↓

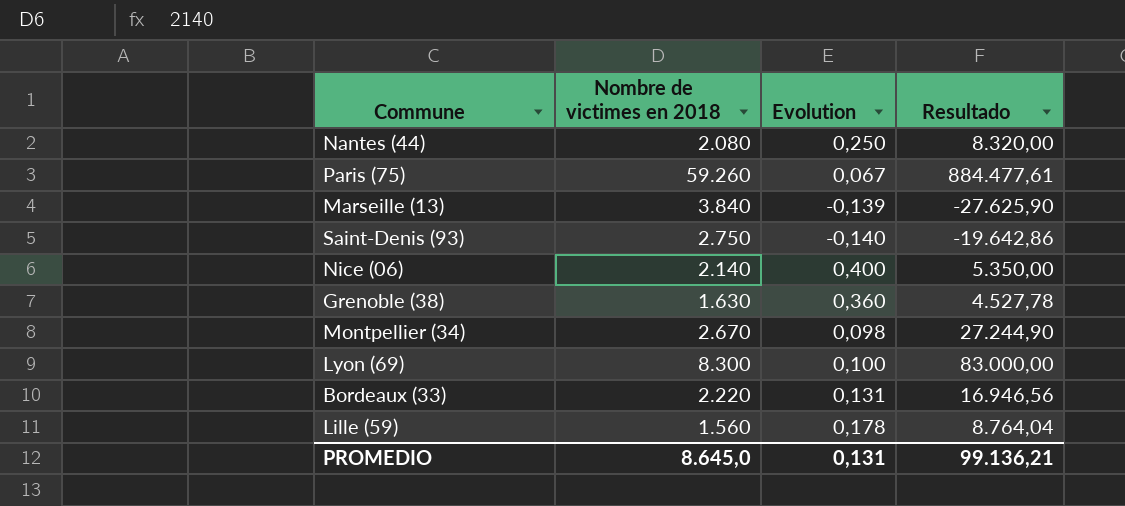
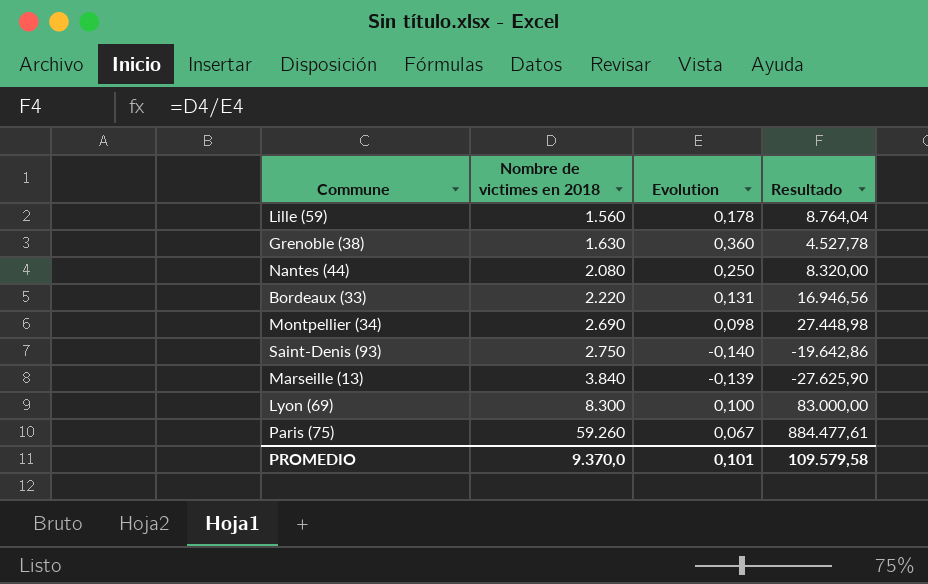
row order: none -> Nombre de victimes en 2018 ascending
row Nice (06): 2.140 | 0,400 | 5.350,00 -> none
Montpellier (34) | Nombre de victimes en 2018: 2.670 -> 2.690
Montpellier (34) | Resultado: 27.244,90 -> 27.448,98
PROMEDIO | Nombre de victimes en 2018: 8.645,0 -> 9.370,0
PROMEDIO | Evolution: 0,131 -> 0,101
PROMEDIO | Resultado: 99.136,21 -> 109.579,58

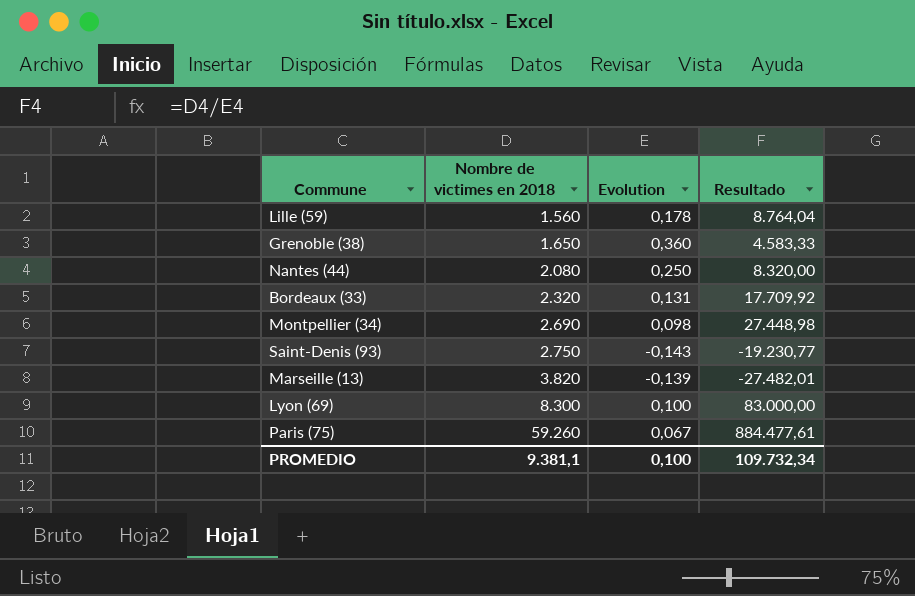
Grenoble (38) | Nombre de victimes en 2018: 1.630 -> 1.650
Grenoble (38) | Resultado: 4.527,78 -> 4.583,33
Bordeaux (33) | Nombre de victimes en 2018: 2.220 -> 2.320
Bordeaux (33) | Resultado: 16.946,56 -> 17.709,92
Saint-Denis (93) | Evolution: -0,140 -> -0,143
Saint-Denis (93) | Resultado: -19.642,86 -> -19.230,77
Marseille (13) | Nombre de victimes en 2018: 3.840 -> 3.820
Marseille (13) | Resultado: -27.625,90 -> -27.482,01
PROMEDIO | Nombre de victimes en 2018: 9.370,0 -> 9.381,1
PROMEDIO | Evolution: 0,101 -> 0,100
PROMEDIO | Resultado: 109.579,58 -> 109.732,34

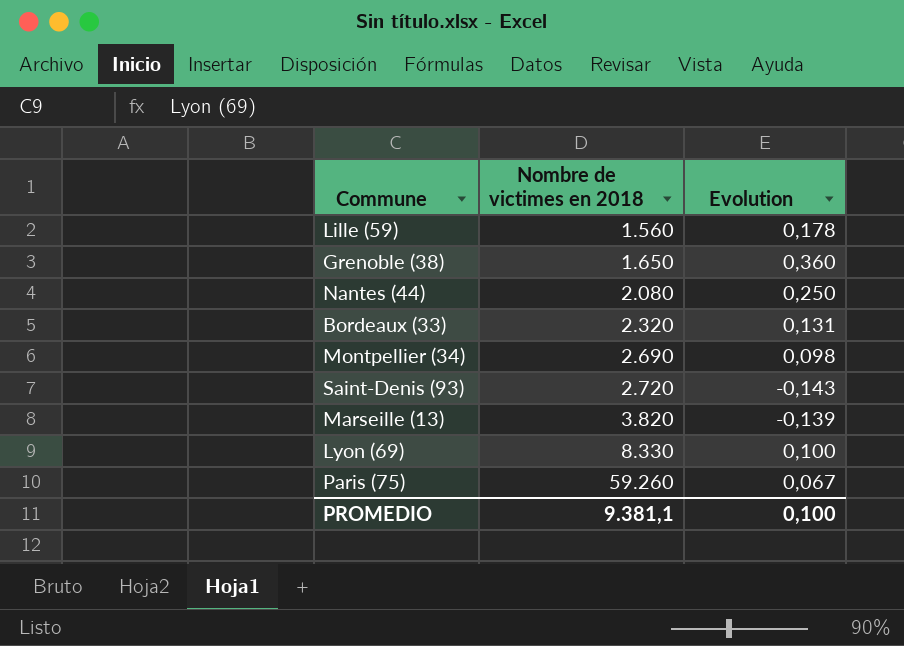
column Resultado | formula: [Nombre de victimes en 2018] / [Evolution] -> none
Saint-Denis (93) | Nombre de victimes en 2018: 2.750 -> 2.720
Lyon (69) | Nombre de victimes en 2018: 8.300 -> 8.330

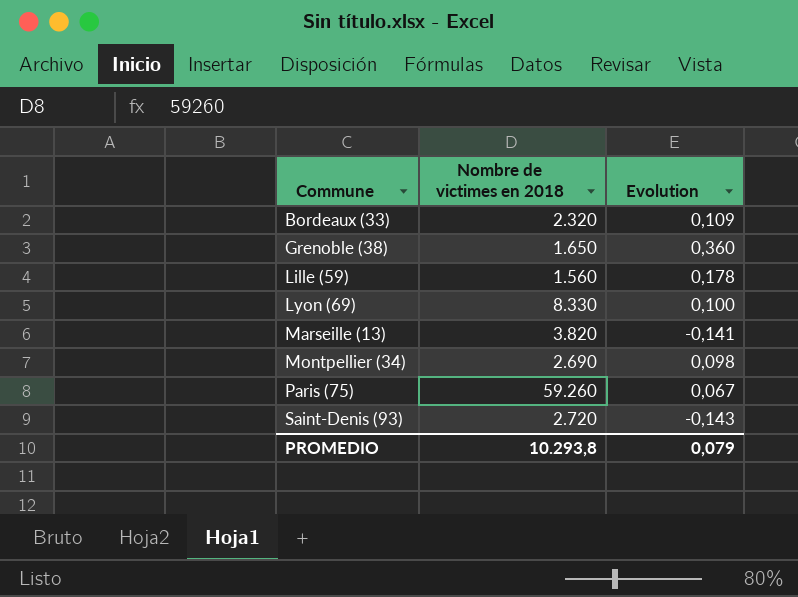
row order: Nombre de victimes en 2018 ascending -> Commune ascending
row Nantes (44): 2.080 | 0,250 -> none
Bordeaux (33) | Evolution: 0,131 -> 0,109
Marseille (13) | Evolution: -0,139 -> -0,141
PROMEDIO | Nombre de victimes en 2018: 9.381,1 -> 10.293,8
PROMEDIO | Evolution: 0,100 -> 0,079

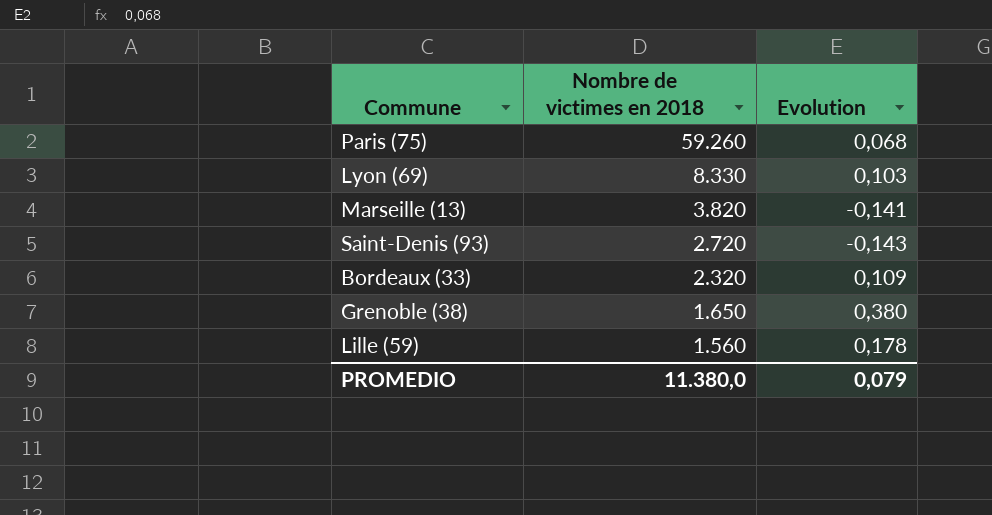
row order: Commune ascending -> Nombre de victimes en 2018 descending
row Montpellier (34): 2.690 | 0,098 -> none
Paris (75) | Evolution: 0,067 -> 0,068
Lyon (69) | Evolution: 0,100 -> 0,103
Grenoble (38) | Evolution: 0,360 -> 0,380
PROMEDIO | Nombre de victimes en 2018: 10.293,8 -> 11.380,0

↑

TASK GOAL:
Would you please write out, exactly and with no other lines, the stretch of the listing above from the line containing "Bordeaux (33) | Nombre" through the line containing "Marseille (13) | Nombre"?

WRITTEN REPLY:
Bordeaux (33) | Nombre de victimes en 2018: 2.220 -> 2.320
Bordeaux (33) | Resultado: 16.946,56 -> 17.709,92
Saint-Denis (93) | Evolution: -0,140 -> -0,143
Saint-Denis (93) | Resultado: -19.642,86 -> -19.230,77
Marseille (13) | Nombre de victimes en 2018: 3.840 -> 3.820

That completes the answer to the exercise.